High-level FPGA synthesis tools aim to increase the productivity of FPGAs and to adopt them among software developers and domain experts. OpenCL is a specification introduced for parallel programming across heterogeneous platforms. In this paper, an automated compilation flow to generate customized application-specific hardware descriptions from OpenCL computation kernels is reported. The flow uses Xilinx AutoESL tool to obtain the design specification for OpenCL kernel cores. The provided architecture integrates generated cores with memory and OpenCL host application interfaces. The host program in the OpenCL application is compiled and executed to demonstrate a proof-of-concept implementation towards achieving an end-to-end flow that provides abstraction of hardware at the front-end.
INTRODUCTION
Applications are embracing heterogeneous High Performance Computing (HPC) solutions. These range from Graphic Processing Units (GPU), Field Programmable Gate Arrays (FPGA), heterogeneous multicore processors like Cell to hybrid architectures like Convey HC-1. Different classes of applications employ different targets best suited for the problem at hand. Each of the accelerator technologies possesses advantages that lead to possibilities of a heterogeneous mix of architectures [1] [2] [3] . Reconfigurable systems like FPGAs provide opportunities for acceleration in many fields due to their inherent flexibility and massive parallel computation capabilities.

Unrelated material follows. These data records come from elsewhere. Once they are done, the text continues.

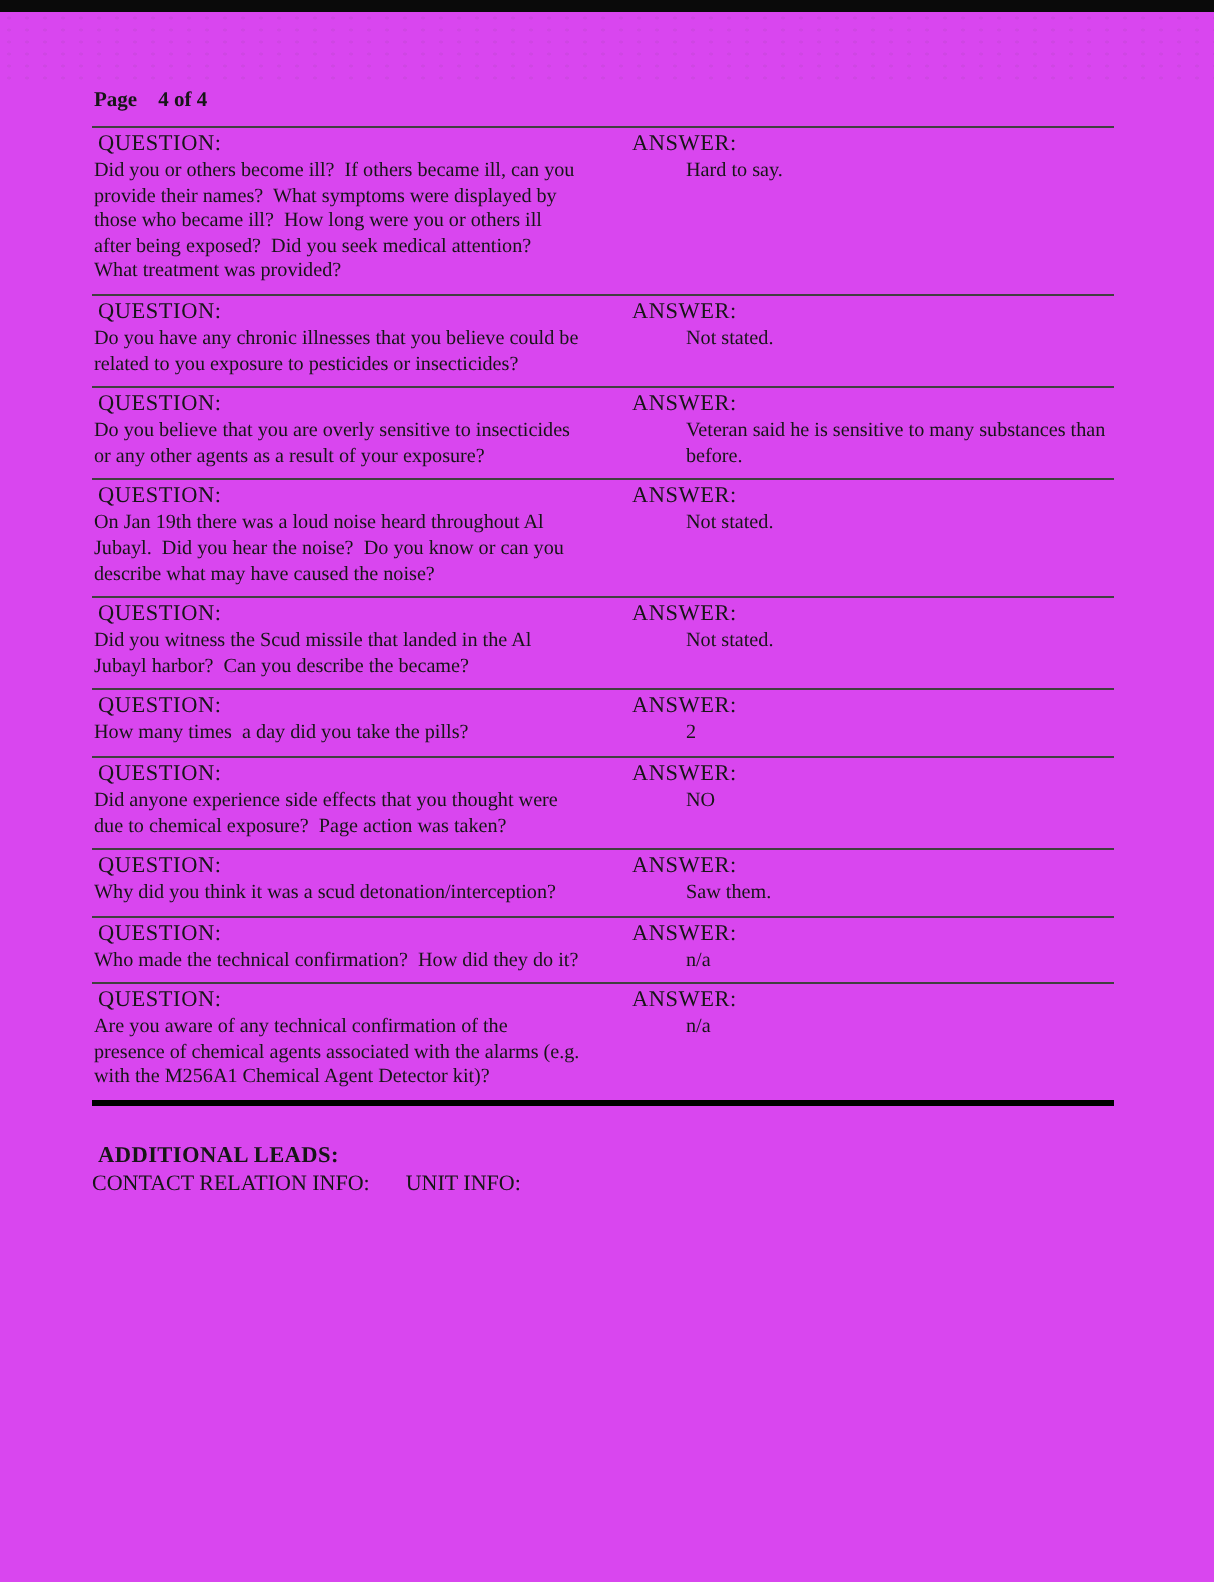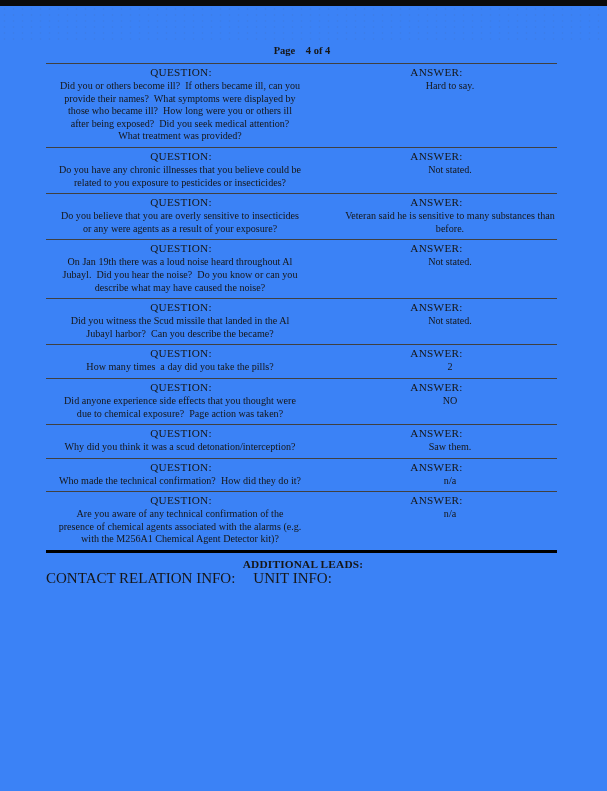--- a/index.html
+++ b/index.html
@@ -4,25 +4,24 @@
 <style>
   html, body {
     margin: 0;
     padding: 0;
     background: #ffffff;
   }
   .page {
     position: relative;
     width: 607px;
     height: 791px;
-    background: #3b82f6;
+    background: #d946ef;
     overflow: hidden;
     font-family: "Liberation Serif", "DejaVu Serif", serif;
     color: #161616;
-    text-align: center;
   }
   .top-bar {
     position: absolute;
     top: 0;
     left: 0;
     width: 607px;
     height: 6px;
     background: #0a0a0a;
   }
   .noise {
@@ -71,31 +70,31 @@
     margin: 0 0 1px 3px;
   }
   .q-text, .a-text {
     font-size: 10.1px;
     line-height: 12.6px;
     white-space: pre;
     margin-left: 30px;
   }
   .q-text { margin-left: 1px; }
   .footer {
-    padding-top: 5px;
+    padding-top: 19px;
   }
   .additional-leads {
     font-weight: bold;
     font-size: 11.3px;
     letter-spacing: 0.2px;
     line-height: 13px;
     margin-left: 3px;
   }
   .contact-line {
-    font-size: 15px;
+    font-size: 11px;
     line-height: 13px;
     margin-top: 1px;
     display: flex;
   }
   .contact-line .unit-info {
     margin-left: 18px;
   }
 </style>
 </head>
 <body>
@@ -133,21 +132,21 @@
         <div class="a-col">
           <div class="hdr">ANSWER:</div>
           <div class="a-text">Not stated.</div>
         </div>
       </div>
 
       <div class="qa-block">
         <div class="q-col">
           <div class="hdr">QUESTION:</div>
           <div class="q-text">Do you believe that you are overly sensitive to insecticides
-or any were agents as a result of your exposure?</div>
+or any other agents as a result of your exposure?</div>
         </div>
         <div class="a-col">
           <div class="hdr">ANSWER:</div>
           <div class="a-text">Veteran said he is sensitive to many substances than
 before.</div>
         </div>
       </div>
 
       <div class="qa-block">
         <div class="q-col">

The multitude of hardware devices require comprehensive approaches to solution which include the knowledge of underlying architecture along with methods of designing the algorithm. This translates to an increase in implementation effort, high learning curves and architecture aware programming. DARPA proposed a "time to solution" as a metric that includes the time to develop a solution as well the time taken to execute it [4] . CPUs and GPUs are programmed in high-level languages like C/C++ and CUDA. This level of abstraction enables faster deployment of solutions. In the case of FPGAs, implementations require tedious hardware design and debug which greatly impact the development time.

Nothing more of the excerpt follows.